====== Data extract ======

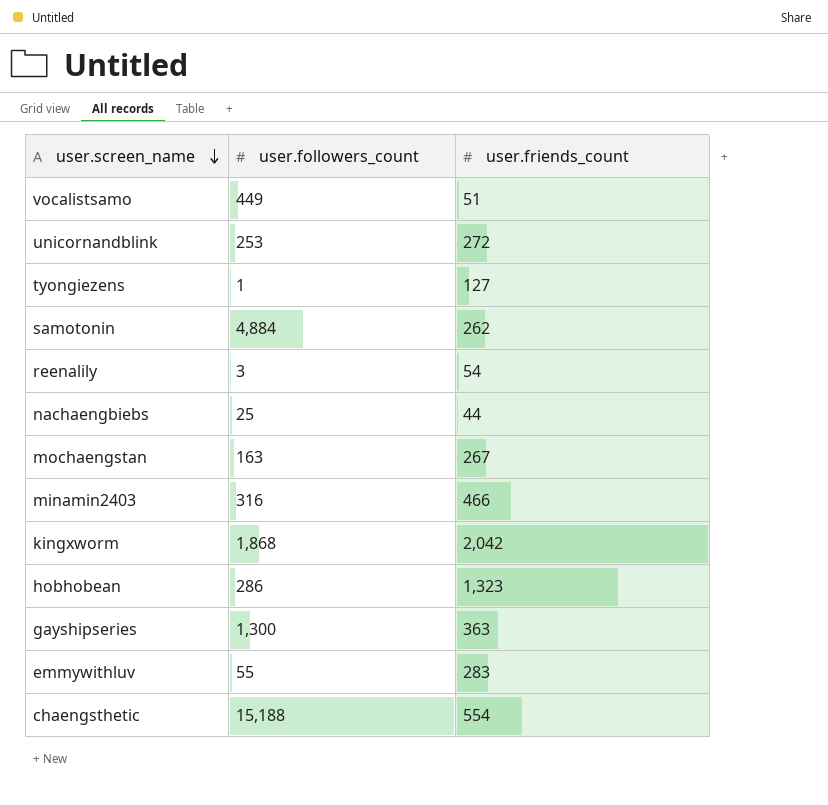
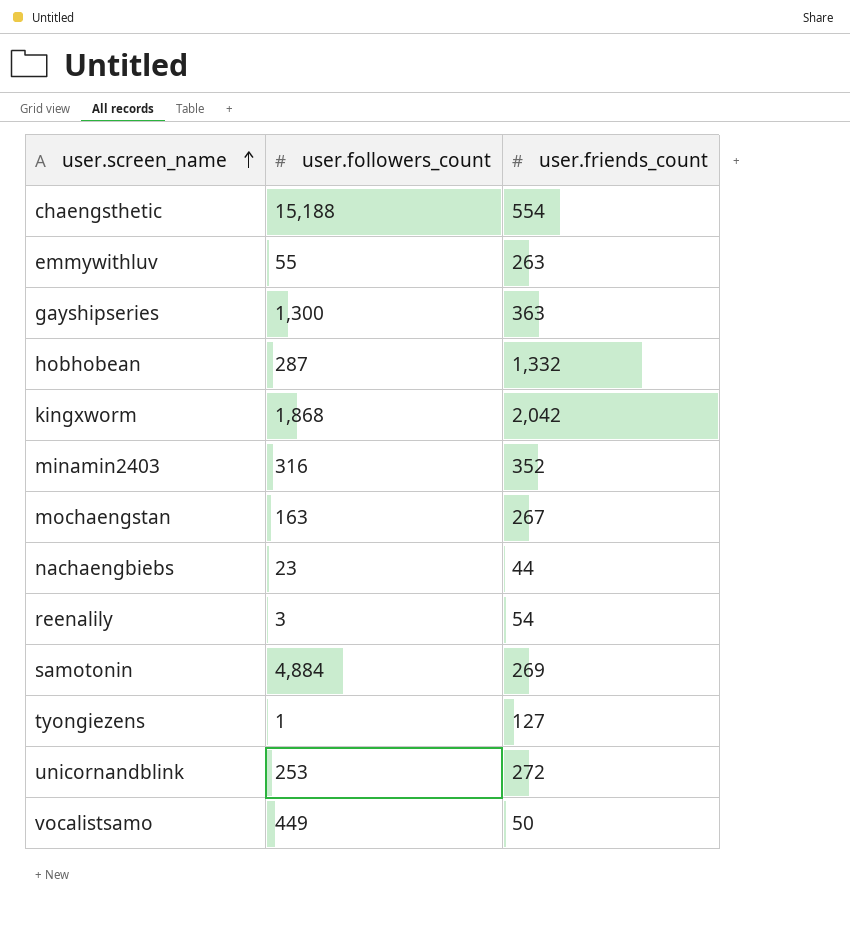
row order: user.screen_name descending -> user.screen_name ascending
emmywithluv | user.friends_count: 283 -> 263
hobhobean | user.followers_count: 286 -> 287
hobhobean | user.friends_count: 1,323 -> 1,332
minamin2403 | user.friends_count: 466 -> 352
nachaengbiebs | user.followers_count: 25 -> 23
samotonin | user.friends_count: 262 -> 269
vocalistsamo | user.friends_count: 51 -> 50

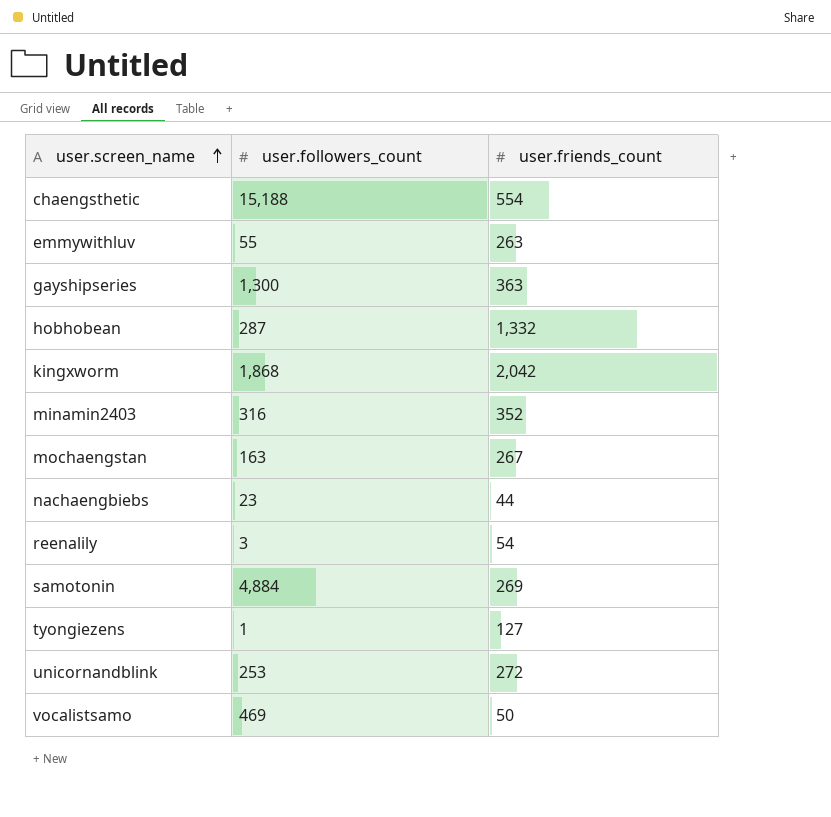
vocalistsamo | user.followers_count: 449 -> 469

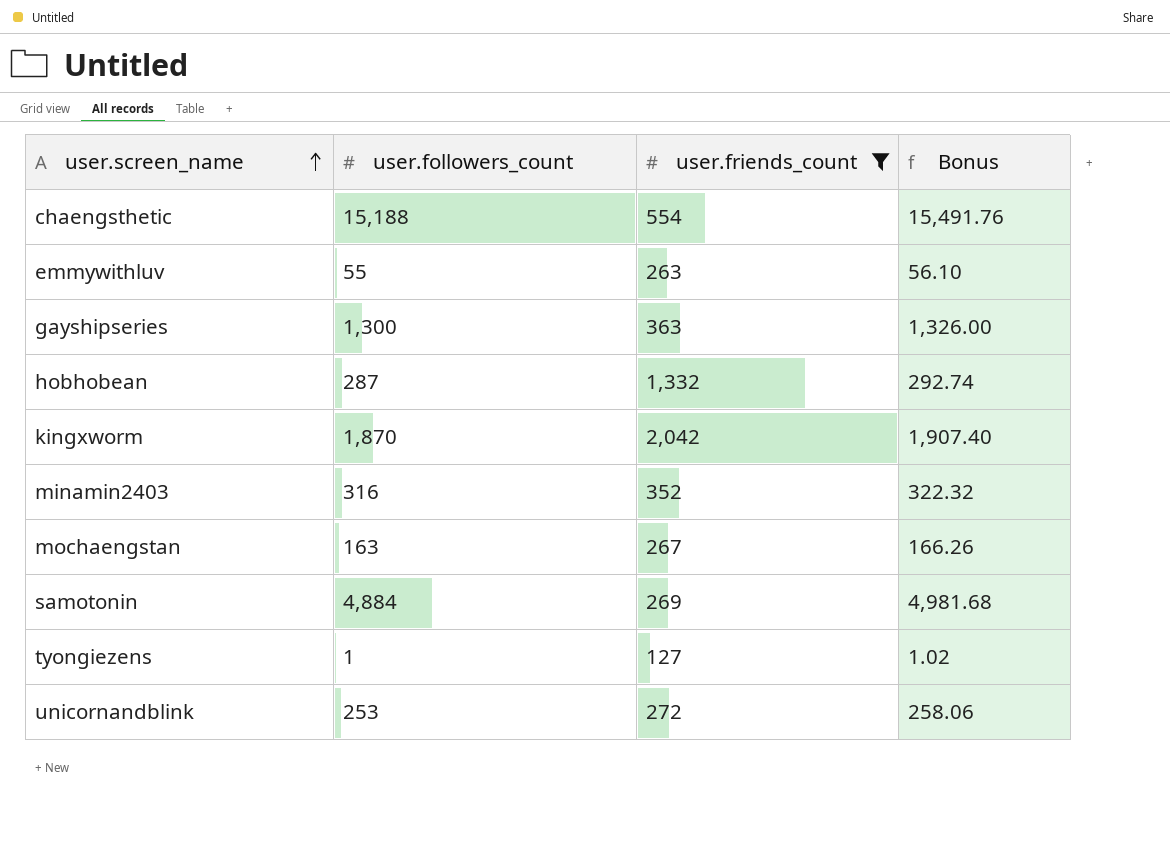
filter: none -> user.friends_count >= 127
column Bonus | formula: none -> [user.followers_count] * 1.02
kingxworm | user.followers_count: 1,868 -> 1,870

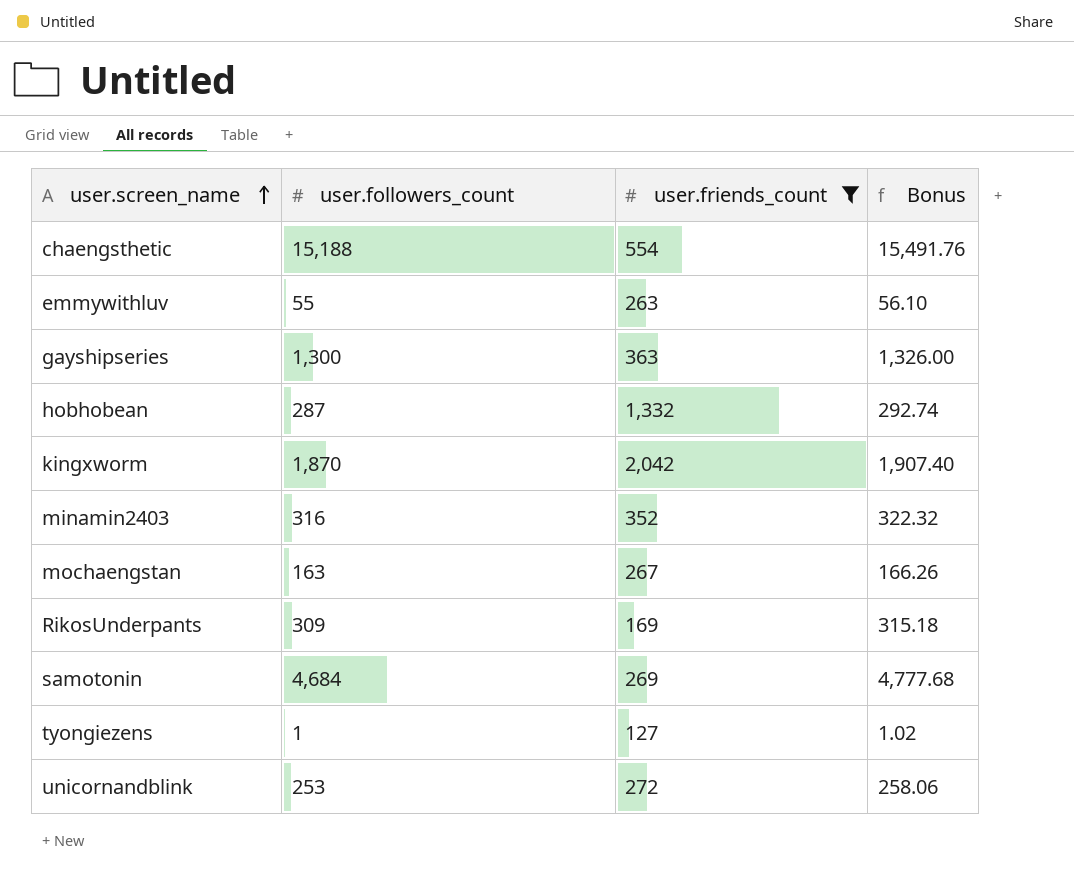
row RikosUnderpants: none -> 309 | 169 | 315.18
samotonin | user.followers_count: 4,884 -> 4,684
samotonin | Bonus: 4,981.68 -> 4,777.68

======

# [Task details]
Reproduce exactly, and only, the part of the entries above that runs from the line with "vocalistsamo | user.friends_count: 51 -> 50" to the last line, both included. Pictures stay out.

# [Result of this task]
vocalistsamo | user.friends_count: 51 -> 50

vocalistsamo | user.followers_count: 449 -> 469

filter: none -> user.friends_count >= 127
column Bonus | formula: none -> [user.followers_count] * 1.02
kingxworm | user.followers_count: 1,868 -> 1,870

row RikosUnderpants: none -> 309 | 169 | 315.18
samotonin | user.followers_count: 4,884 -> 4,684
samotonin | Bonus: 4,981.68 -> 4,777.68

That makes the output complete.